[YOUR INSTRUCTIONS] Lines to restate from the data below: from the one containing "[207,1073,241,1084] one ->" to the one containing "[536,85,552,90] --- -> (145, 184) //", both included. Give them again exactly, and only them.

Entries taken from a collection:
────

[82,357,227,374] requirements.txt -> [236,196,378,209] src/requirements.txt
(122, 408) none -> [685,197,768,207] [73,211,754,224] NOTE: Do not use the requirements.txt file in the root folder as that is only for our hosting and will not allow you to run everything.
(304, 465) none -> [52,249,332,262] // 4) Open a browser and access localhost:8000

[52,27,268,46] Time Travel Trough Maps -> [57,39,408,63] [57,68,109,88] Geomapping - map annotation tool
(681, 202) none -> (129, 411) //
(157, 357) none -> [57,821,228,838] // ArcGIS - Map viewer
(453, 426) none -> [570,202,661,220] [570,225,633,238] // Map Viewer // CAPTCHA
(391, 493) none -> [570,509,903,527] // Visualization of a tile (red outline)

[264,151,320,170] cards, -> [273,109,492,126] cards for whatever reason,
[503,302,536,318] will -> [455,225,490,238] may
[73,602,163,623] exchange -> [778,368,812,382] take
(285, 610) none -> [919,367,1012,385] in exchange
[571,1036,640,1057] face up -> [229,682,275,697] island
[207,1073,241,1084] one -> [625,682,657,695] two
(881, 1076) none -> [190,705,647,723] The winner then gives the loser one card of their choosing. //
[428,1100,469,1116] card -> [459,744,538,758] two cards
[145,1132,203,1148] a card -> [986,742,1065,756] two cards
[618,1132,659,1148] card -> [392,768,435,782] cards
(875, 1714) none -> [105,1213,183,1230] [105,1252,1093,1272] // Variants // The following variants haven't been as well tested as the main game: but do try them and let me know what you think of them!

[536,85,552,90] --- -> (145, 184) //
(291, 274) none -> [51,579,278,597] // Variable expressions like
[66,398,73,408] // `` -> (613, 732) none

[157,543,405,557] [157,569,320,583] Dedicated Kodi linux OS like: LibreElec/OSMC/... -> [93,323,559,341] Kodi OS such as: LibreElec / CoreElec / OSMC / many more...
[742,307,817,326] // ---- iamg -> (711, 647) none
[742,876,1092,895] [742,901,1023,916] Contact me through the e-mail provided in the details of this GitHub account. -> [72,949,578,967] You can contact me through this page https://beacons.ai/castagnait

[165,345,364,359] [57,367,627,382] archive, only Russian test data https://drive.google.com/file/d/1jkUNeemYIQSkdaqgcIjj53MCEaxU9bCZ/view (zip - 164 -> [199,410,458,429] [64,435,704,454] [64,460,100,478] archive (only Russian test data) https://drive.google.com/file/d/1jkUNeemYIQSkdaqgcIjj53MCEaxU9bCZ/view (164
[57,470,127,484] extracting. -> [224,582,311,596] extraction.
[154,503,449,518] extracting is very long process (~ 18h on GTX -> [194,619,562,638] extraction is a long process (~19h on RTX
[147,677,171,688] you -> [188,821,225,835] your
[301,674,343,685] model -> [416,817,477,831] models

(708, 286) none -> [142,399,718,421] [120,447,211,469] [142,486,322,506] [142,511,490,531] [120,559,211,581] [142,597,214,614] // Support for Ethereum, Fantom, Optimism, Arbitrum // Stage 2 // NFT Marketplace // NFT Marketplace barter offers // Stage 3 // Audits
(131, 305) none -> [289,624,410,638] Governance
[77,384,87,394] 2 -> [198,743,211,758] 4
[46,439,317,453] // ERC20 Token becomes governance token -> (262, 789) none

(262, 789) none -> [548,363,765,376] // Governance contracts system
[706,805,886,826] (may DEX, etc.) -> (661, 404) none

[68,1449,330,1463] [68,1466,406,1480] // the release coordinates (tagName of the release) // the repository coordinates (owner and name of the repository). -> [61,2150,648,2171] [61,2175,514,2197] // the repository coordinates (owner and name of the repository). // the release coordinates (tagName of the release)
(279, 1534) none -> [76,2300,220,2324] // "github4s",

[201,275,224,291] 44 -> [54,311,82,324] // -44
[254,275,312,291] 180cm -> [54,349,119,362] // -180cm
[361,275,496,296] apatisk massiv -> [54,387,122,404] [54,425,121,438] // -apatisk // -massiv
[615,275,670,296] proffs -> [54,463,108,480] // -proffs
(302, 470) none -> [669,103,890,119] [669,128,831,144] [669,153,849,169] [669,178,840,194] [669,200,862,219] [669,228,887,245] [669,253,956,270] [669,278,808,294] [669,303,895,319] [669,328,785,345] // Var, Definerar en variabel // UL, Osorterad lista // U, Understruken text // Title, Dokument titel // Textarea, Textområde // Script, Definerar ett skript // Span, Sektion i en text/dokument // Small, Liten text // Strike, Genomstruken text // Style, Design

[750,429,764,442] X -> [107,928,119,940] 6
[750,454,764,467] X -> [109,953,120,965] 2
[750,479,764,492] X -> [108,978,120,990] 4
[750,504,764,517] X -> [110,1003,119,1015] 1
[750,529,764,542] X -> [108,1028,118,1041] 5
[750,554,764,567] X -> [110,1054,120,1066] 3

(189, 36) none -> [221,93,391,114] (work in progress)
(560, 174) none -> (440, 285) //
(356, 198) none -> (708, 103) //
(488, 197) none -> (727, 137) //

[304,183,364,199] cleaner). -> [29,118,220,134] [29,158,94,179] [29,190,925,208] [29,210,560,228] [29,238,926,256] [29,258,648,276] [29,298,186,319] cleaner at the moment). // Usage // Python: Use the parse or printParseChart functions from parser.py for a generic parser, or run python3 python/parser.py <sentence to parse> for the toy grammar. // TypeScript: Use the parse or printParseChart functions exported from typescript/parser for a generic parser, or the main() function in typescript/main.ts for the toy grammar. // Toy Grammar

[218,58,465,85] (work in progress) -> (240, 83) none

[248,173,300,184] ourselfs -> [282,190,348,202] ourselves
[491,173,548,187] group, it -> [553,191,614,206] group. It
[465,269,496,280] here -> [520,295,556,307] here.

────

[RESPONSE BELOW]
[207,1073,241,1084] one -> [625,682,657,695] two
(881, 1076) none -> [190,705,647,723] The winner then gives the loser one card of their choosing. //
[428,1100,469,1116] card -> [459,744,538,758] two cards
[145,1132,203,1148] a card -> [986,742,1065,756] two cards
[618,1132,659,1148] card -> [392,768,435,782] cards
(875, 1714) none -> [105,1213,183,1230] [105,1252,1093,1272] // Variants // The following variants haven't been as well tested as the main game: but do try them and let me know what you think of them!

[536,85,552,90] --- -> (145, 184) //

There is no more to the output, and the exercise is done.